#### Material supplied:
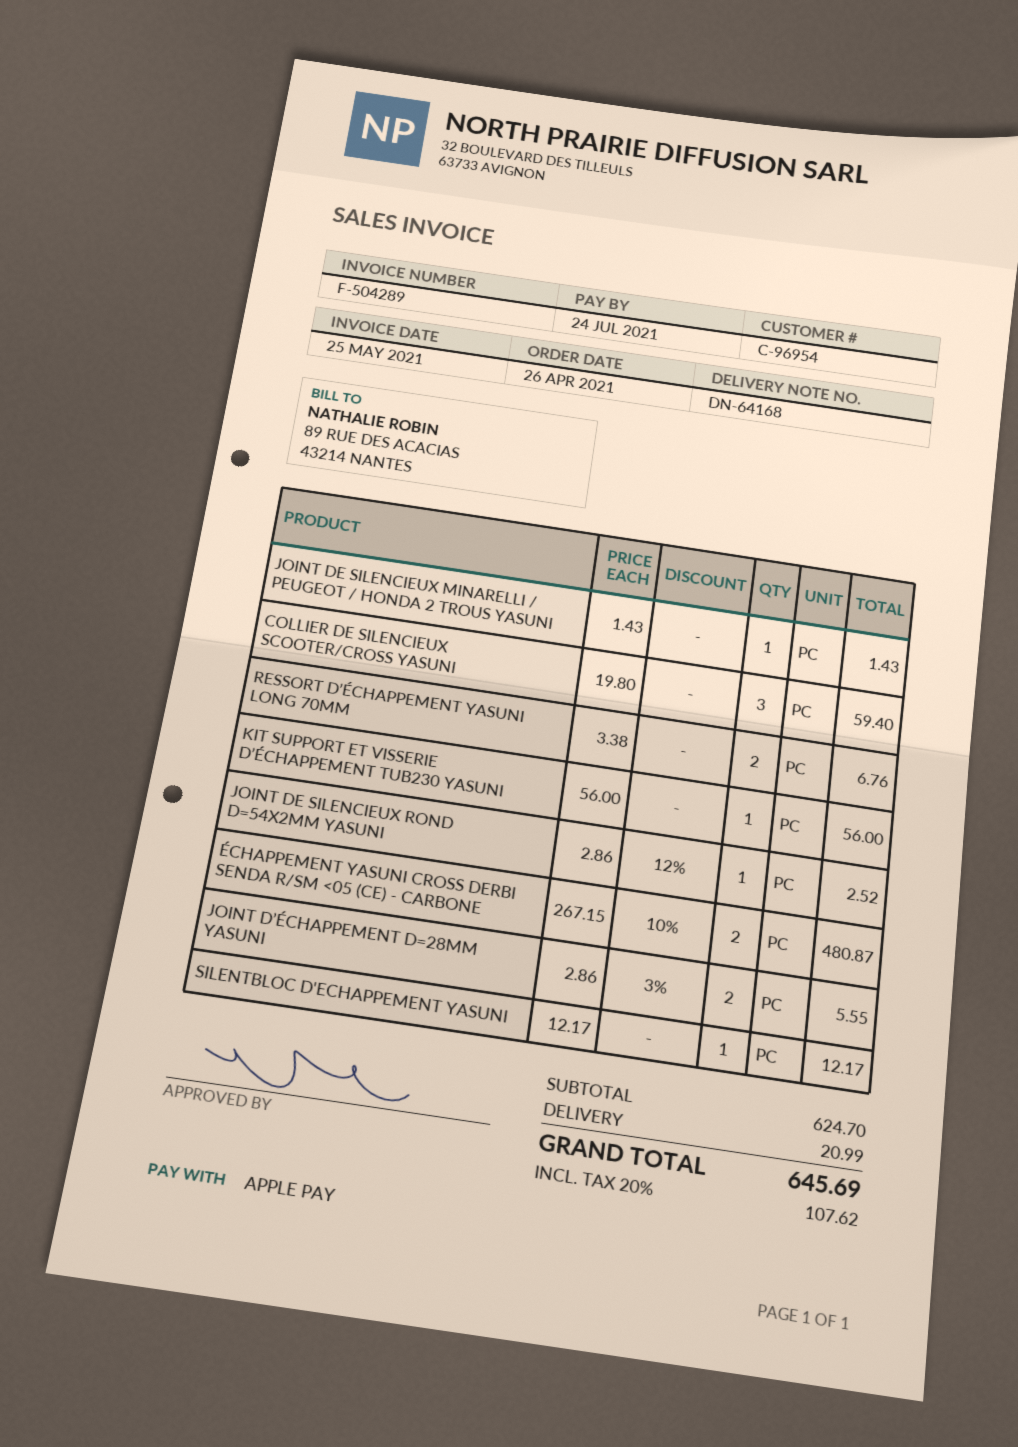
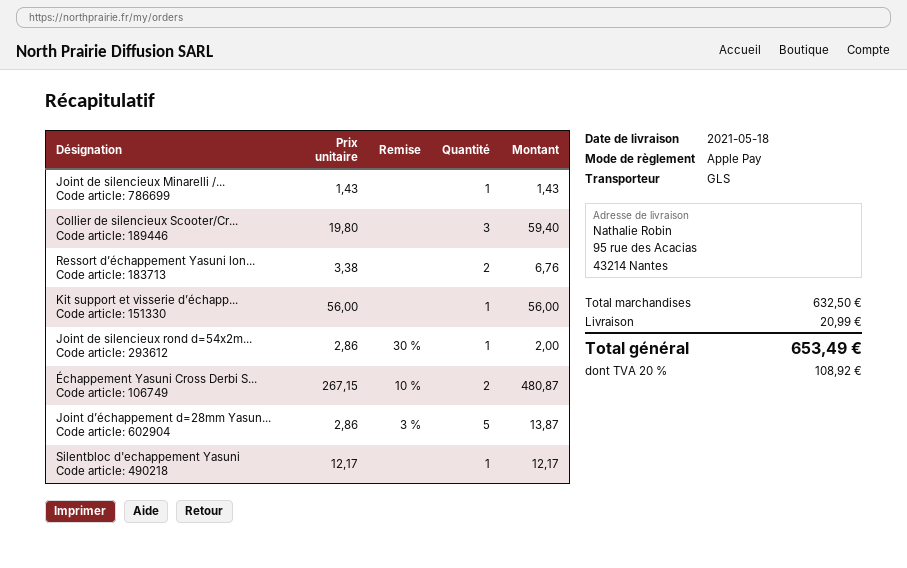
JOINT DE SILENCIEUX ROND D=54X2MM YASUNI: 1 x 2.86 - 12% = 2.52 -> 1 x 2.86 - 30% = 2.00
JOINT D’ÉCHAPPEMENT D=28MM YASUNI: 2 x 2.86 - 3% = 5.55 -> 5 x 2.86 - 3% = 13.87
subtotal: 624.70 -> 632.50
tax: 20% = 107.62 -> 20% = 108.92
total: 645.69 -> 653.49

#### Problem requirements:
From the data above, gather every line that includes the word "JOINT".

#### Response to the exercise:
JOINT DE SILENCIEUX ROND D=54X2MM YASUNI: 1 x 2.86 - 12% = 2.52 -> 1 x 2.86 - 30% = 2.00
JOINT D’ÉCHAPPEMENT D=28MM YASUNI: 2 x 2.86 - 3% = 5.55 -> 5 x 2.86 - 3% = 13.87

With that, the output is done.